En tant que peuple, nous ne nous sommes pas encore totalement habitués au fait que les ghettos et les mellahs - ou tout autre nom donné aux quartiers juifs en Europe, en Afrique du Nord et au Moyen-Orient - sont aujourd'hui des attractions touristiques, comme à Casablanca et à Cracovie. À Rome et à Milan, il existe même des restaurants casher appelés Ba'Ghetto - Dans le ghetto. Un concept qui, à l'origine, était destiné à opprimer les Juifs, voire à les concentrer en vue de leur déportation et de leur extermination, est devenu un élément de nostalgie.

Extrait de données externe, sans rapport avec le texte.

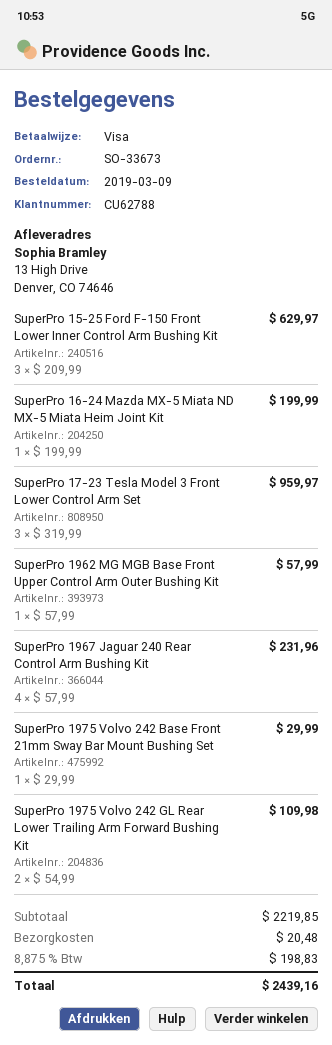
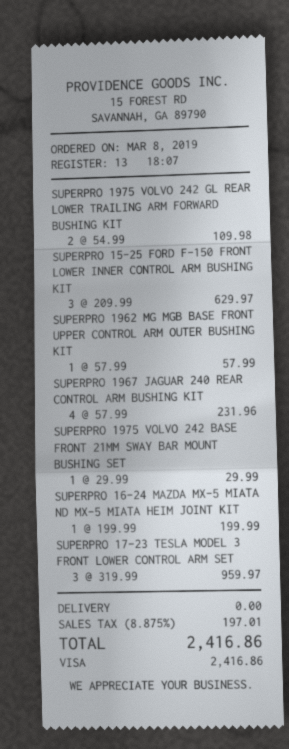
order date: 2019-03-09 -> 2019-03-08
shipping: 20.48 -> 0.00
tax: 8.875% = 198.83 -> 8.875% = 197.01
total: 2439.16 -> 2416.86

Mais au-delà de la nostalgie, de réelles questions se posent sur l'avenir des Juifs. La vie et les communautés juives peuvent-elles se maintenir lorsque les Juifs n'ont plus besoin d’avoir l’air de Juifs ? Les prévisions selon lesquelles les Haredim deviendront la majorité juive dans quelques décennies prouvent-elles que les rabbins avaient raison de défier les Lumières et l'émancipation et d'ordonner à leurs fidèles de s'habiller différemment, même si les goyim ne les y obligeaient plus ?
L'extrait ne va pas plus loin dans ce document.